Further it allows evolution of models, as ones that conflict with data are rejected, ones that match data survive, and ones that don't differ with respect to data are identified with one another. You can implement evolution on the models, and then you can model cognition (poorly).
Technically it also requires an Occam's razor, so that you throw away complicated arbitrary models for simpler ones. You could state this formally in terms of the length of the program involved, but you have to be careful to think of it in terms of the "ultimate program", meaning an idealized total predictive model thing underneath, like your personal theory of everything in life, not in terms of the specific subprogram for any one particular phenomenon. If your smoke alarm consistently goes off every day for 10 years when you cook fish, the simplest program isn't "alarm will go off forever", because it includes the possibility that your battery will one day run out of charge, even though you haven't seen it happen yet. You know what I mean.

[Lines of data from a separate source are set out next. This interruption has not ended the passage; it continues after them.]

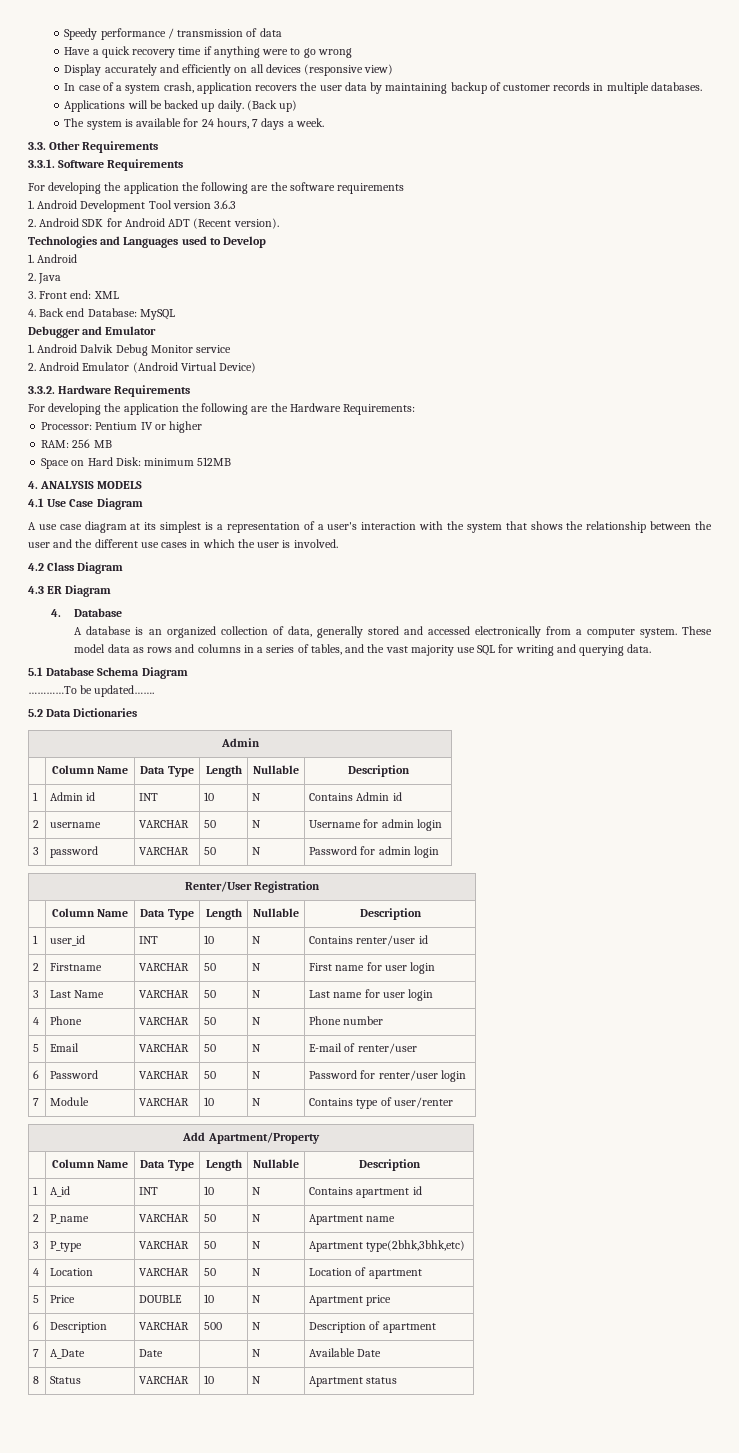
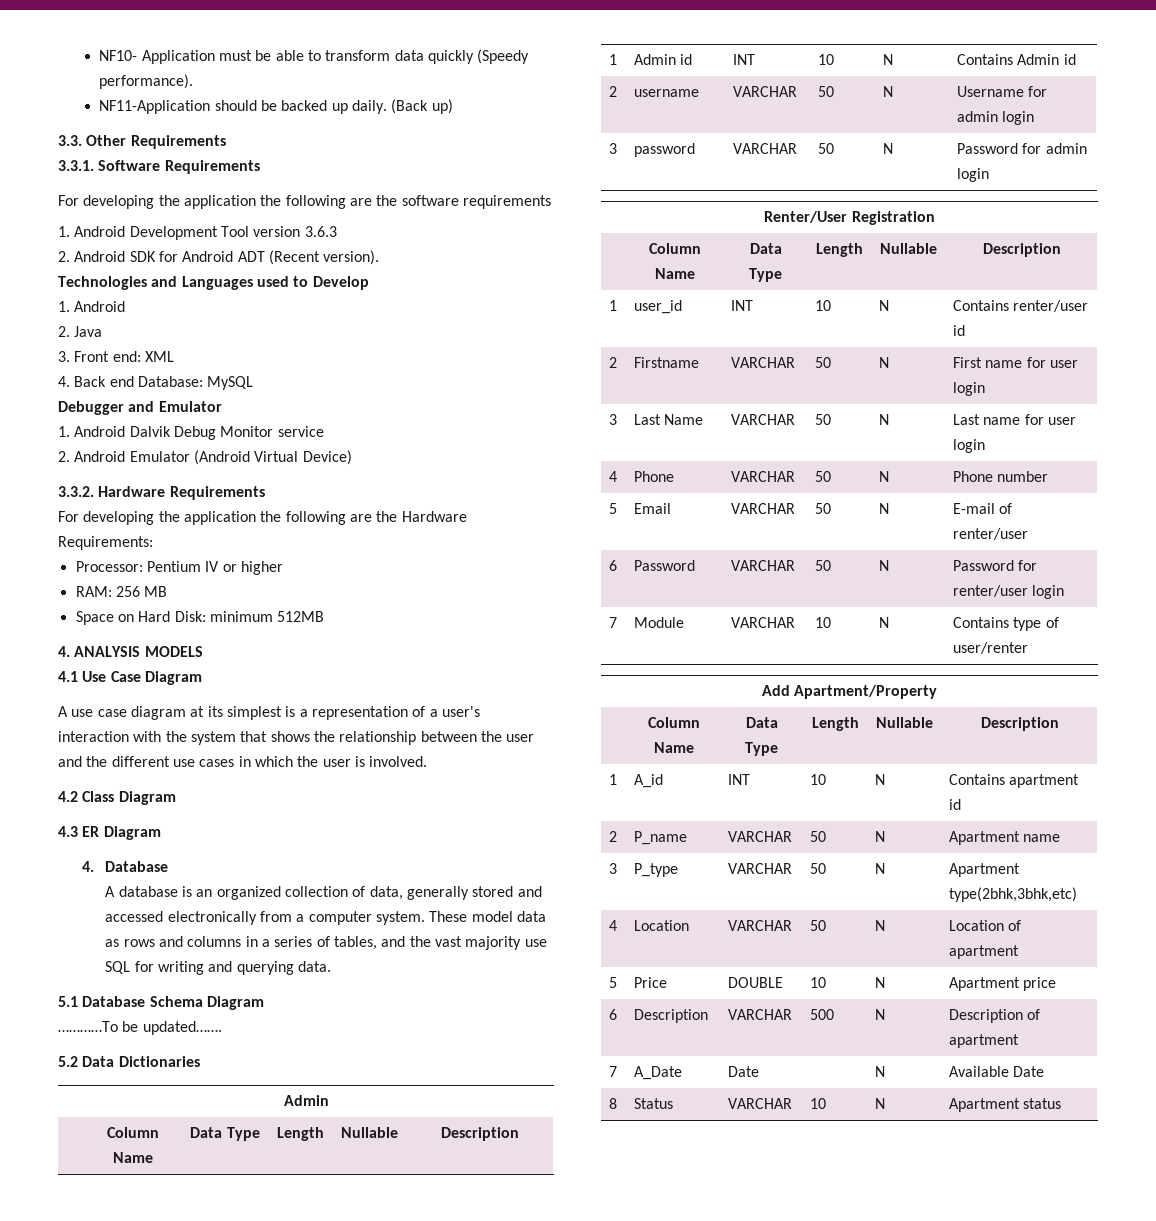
- Speedy performance / transmission of data
- Have a quick recovery time if anything were to go wrong
- Display accurately and efficiently on all devices (responsive view)
- In case of a system crash, application recovers the user data by maintaining backup of customer records in multiple databases.
- Applications will be backed up daily.
+ NF10- Application must be able to transform data quickly (Speedy performance).
+ NF11-Application should be backed up daily.
- The system is available for 24 hours, 7 days a week.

That's positivism. It's evolution in the head. It dismisses as meaningless the metaphysical questions in the same way Carnap says, and in a sense, it does reduce everything to sense experience, because if you have a data structure encoding the sense experience that allowed you to evolve the theory, you can describe the evolution from the rejected or accepted experience, and you can do the Carnap manipulations to turn everything into sentences about the sense experience along with sentences that describe the algorithms you are evolving at this particular point.

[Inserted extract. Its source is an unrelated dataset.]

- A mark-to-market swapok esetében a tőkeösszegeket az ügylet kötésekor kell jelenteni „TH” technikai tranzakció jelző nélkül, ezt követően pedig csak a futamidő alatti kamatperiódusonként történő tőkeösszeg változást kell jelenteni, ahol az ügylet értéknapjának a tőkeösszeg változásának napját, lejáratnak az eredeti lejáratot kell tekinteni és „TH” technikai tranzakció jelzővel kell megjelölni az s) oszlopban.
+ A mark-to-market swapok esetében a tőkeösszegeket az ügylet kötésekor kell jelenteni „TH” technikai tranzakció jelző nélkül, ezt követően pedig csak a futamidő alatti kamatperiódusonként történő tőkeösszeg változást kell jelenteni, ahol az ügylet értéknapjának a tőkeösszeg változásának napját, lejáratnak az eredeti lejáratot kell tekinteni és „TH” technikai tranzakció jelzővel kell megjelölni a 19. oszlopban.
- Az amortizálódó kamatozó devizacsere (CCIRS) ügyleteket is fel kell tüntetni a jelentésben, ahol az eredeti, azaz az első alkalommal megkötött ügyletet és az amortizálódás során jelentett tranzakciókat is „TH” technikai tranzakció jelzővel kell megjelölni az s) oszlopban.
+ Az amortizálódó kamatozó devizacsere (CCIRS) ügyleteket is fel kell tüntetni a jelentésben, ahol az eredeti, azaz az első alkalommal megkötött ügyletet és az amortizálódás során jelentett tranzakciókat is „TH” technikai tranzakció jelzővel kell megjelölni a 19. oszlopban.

Anyway, it's not a deep idea today, after Turing, when people know what a computer is. It's just something one sorts out as a child, when one thinks back on early childhood, as you made sense of the world, and say "how the heck did I do that?" It's just what Mach's positivism was all about.
The statements are of the nature of definitions of terms, what does it mean to understand something? What does it mean to have a meaningful question? It just defines the underlying computational processes involved in understanding meaning. These are not things which one can verify in any way, because they define precisely things that have no precise definition otherwise. The same way as you can't ask "How do you prove that F=ma from Newtonian mechanics?", you can't ask "How do you prove that the verification principle is valid" in positivism, it's an axiom, it defines what the word "understanding" means precisely computationally. Once you define this, then you can ask about verifying other statements, statements about the world.
It's also not hard to understand, compared to any nontrivial theorem, or any real science. It's just a founding philosophy. I also don't claim it's any extension of Carnap, because Carnap already understood all the consequences: the elimination of metaphysics, the justification of induction, the computational idea of mind, and so on. It's just an explanation with some hindsight.